The decision to collect samples is based on the nature of the product; FDA focus issues; Past history of the product. FDA takes a physical sample and sends it to an FDA regional laboratory for analysis
If the FDA finds that the sample meets the requirements, it sends a "release notice" to THE U.S. Customs and the importer, respectively.
If the FDA determines that a sample "appears to violate the FDCA and other applicable laws," it sends a "notice of seizure and hearing" to CBP and the importer, respectively. The notice details the offence and nature and gives the case and the importer 10 working days to provide evidence of the approval of the consignment.
Impounded imports must be trimmed, returned, or destroyed under FDA or U.S. Customs supervision
The hearing is the only opportunity for the importer to defend the import or provide evidence that will enable the goods to be repaired and fit for entry.
If the importer and the underwriter, shipper, importer or a designated representative do not respond to the notification, FDA sends a "notice of refusal" to the CBP and the importer.

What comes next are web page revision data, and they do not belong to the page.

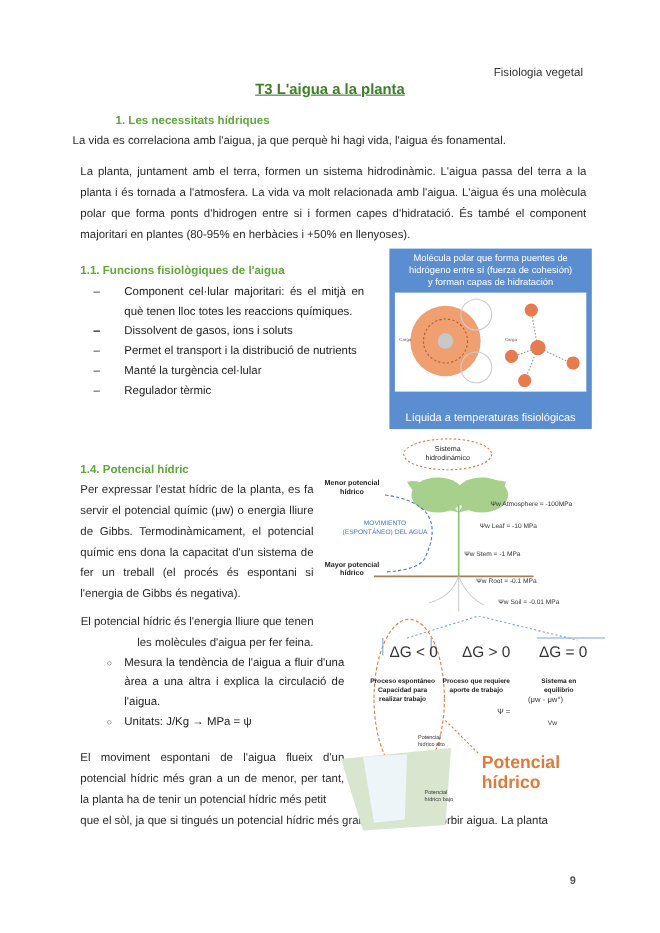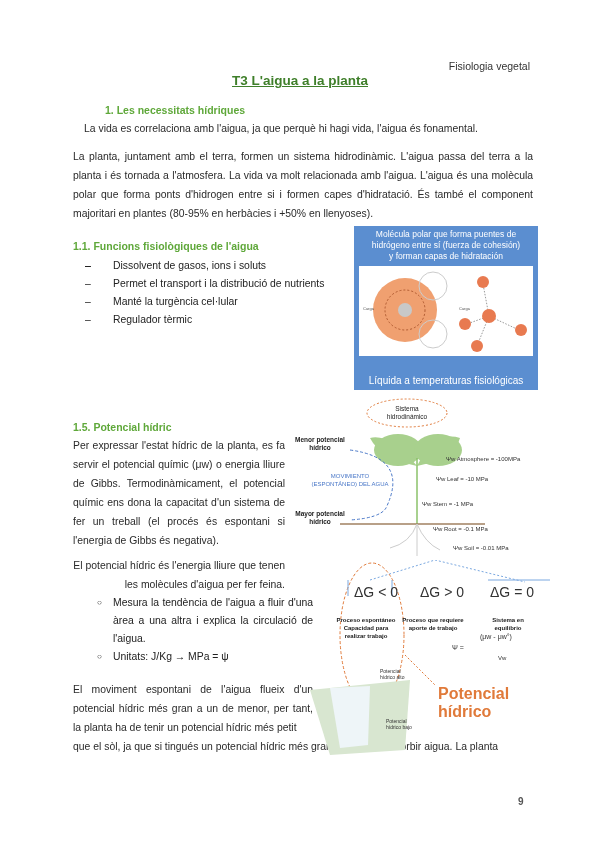"La vida es correlaciona amb" div.abs { left: 84px -> 66px }
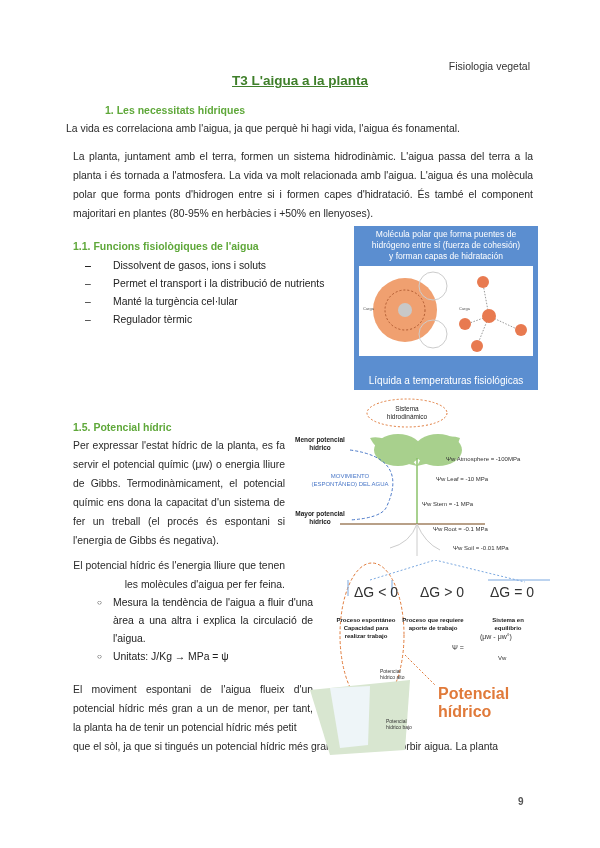"Component cel·lular majoritari: és el" span { html: none -> <span>Component cel·lular majoritari: és el mitjà en què tenen lloc totes les reaccions químiques.</span> }
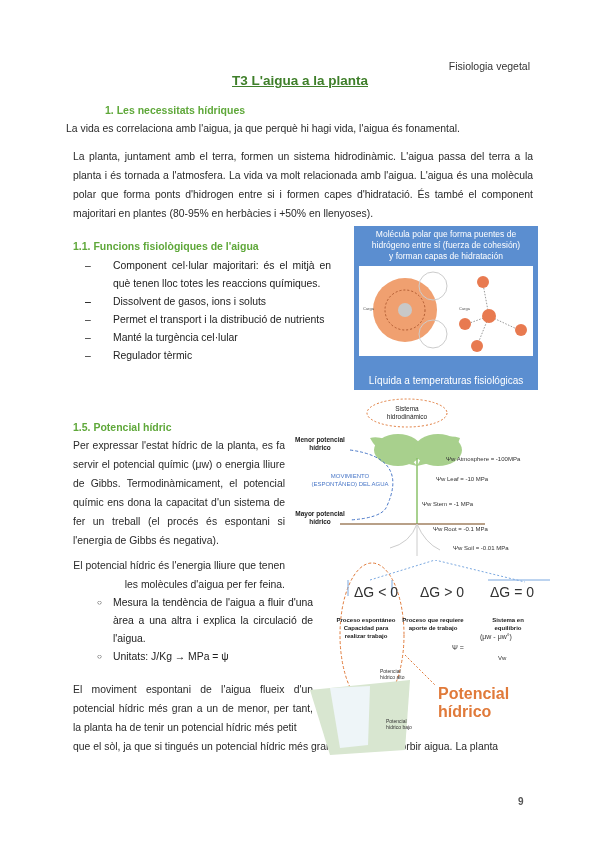"1.5. Potencial hídric" div.abs { text: 1.5 -> 1.4 }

Then the products in question are returned or destroyed.
If the case and the underwriter, shipper, importer, or a designated representative respond to a Notice of Seizure and hearing, FDA will hold a hearing on the seized product when the importer provides evidence that the product "meets the requirements" or submits a request to repair the product.
If the firm provides evidence that the product meets the requirements, the FDA will collect follow-up samples. After analysis, the product is either released or denied entry.
FDA reviews the importer's proposed modification procedure and approves or disapproves it as the case may be. Once approved, FDA will conduct follow-up testing/sample collection to determine eligibility. If the sample is acceptable, send "release notice" to US Customs and importer. Notice of rejection will be issued if the sample is unqualified.